Faire campagne sans passer par les réseaux sociaux est inimaginable aujourd’hui. Ils sont devenus des outils de communication, d’influence même, et les opinions politiques de tout bord s’y confrontent. Mais les règles du jeu démocratique sont bien souvent méprisées. Alors que le jour du scrutin de l’élection présidentielle française approche, des acteurs vont chercher et cherchent déjà à manipuler l’opinion sur les réseaux sociaux, de France comme de l’étranger.

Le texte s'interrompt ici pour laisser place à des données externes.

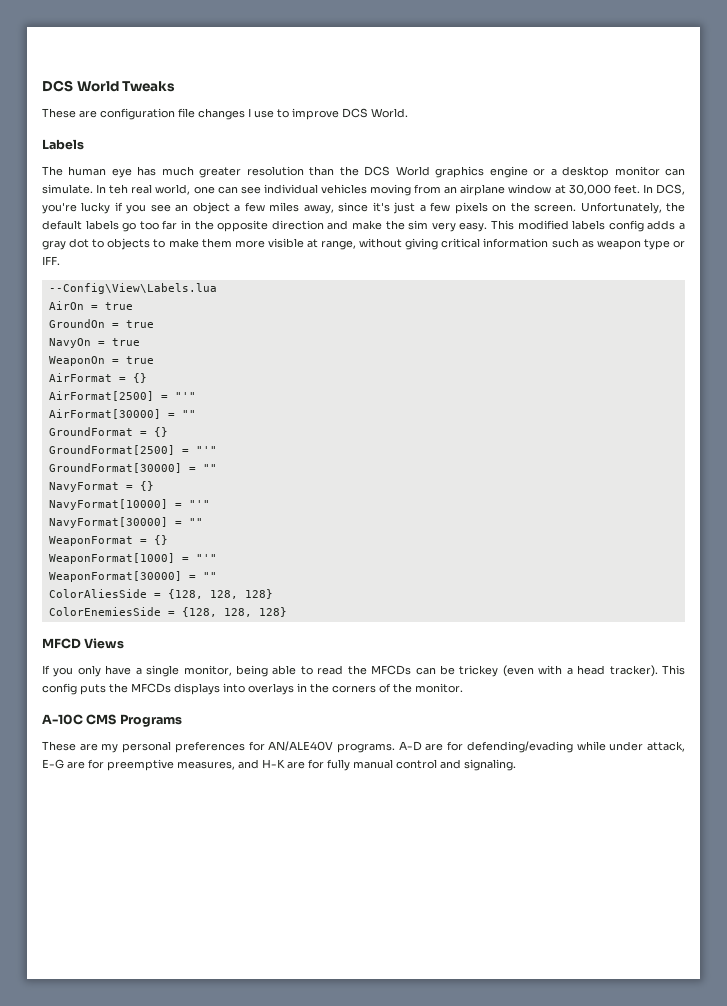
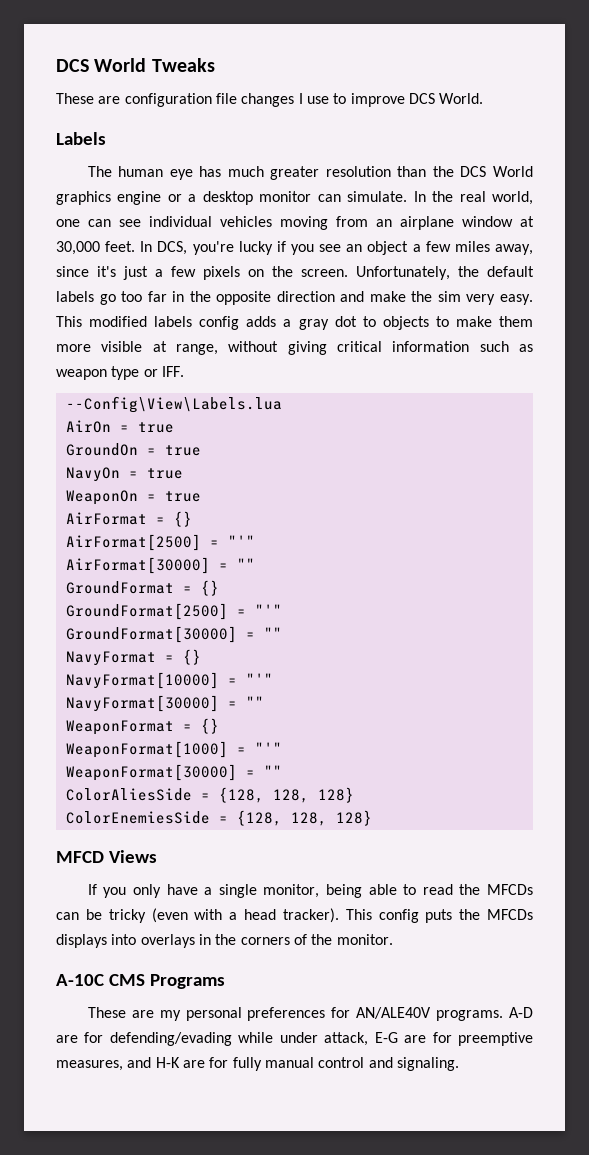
- In teh real world, one can see individual vehicles moving from an airplane window at 30,000 feet.
+ In the real world, one can see individual vehicles moving from an airplane window at 30,000 feet.
- If you only have a single monitor, being able to read the MFCDs can be trickey (even with a head tracker).
+ If you only have a single monitor, being able to read the MFCDs can be tricky (even with a head tracker).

Opérations de déstabilisation depuis l’étranger
David Chavalarias, directeur de l’Institut des systèmes complexes (ISC-PIF) à Paris et auteur de “Toxic Data”, explique à France 24 quelles actions peuvent être menées et quelles sont les techniques employées les plus courantes.
Avec son équipe de chercheurs, il a développé un outil baptisé le “Politocospe”, qui permet d’analyser des données à partir de la plateforme Twitter. Ils ont ainsi scruté depuis 2017 des centaines de millions de tweets issus des différentes communautés politiques et des médias. Cela leur a permis de mettre en lumière “plusieurs actions qui ont visé à déstabiliser les élections ou influencer le choix des électeurs [lors de la dernière présidentielle]”, indique David Chavalarias. “Une première action qui s’est développée sur plusieurs semaines consistait à amplifier et à reprendre les discours anti-Macron, anti-Mélenchon, pour favoriser principalement l’extrême droite, poursuit-il. Cette action a été menée en partie par des acteurs qui étaient à l’étranger, notamment les supporters de Trump aux États-Unis”.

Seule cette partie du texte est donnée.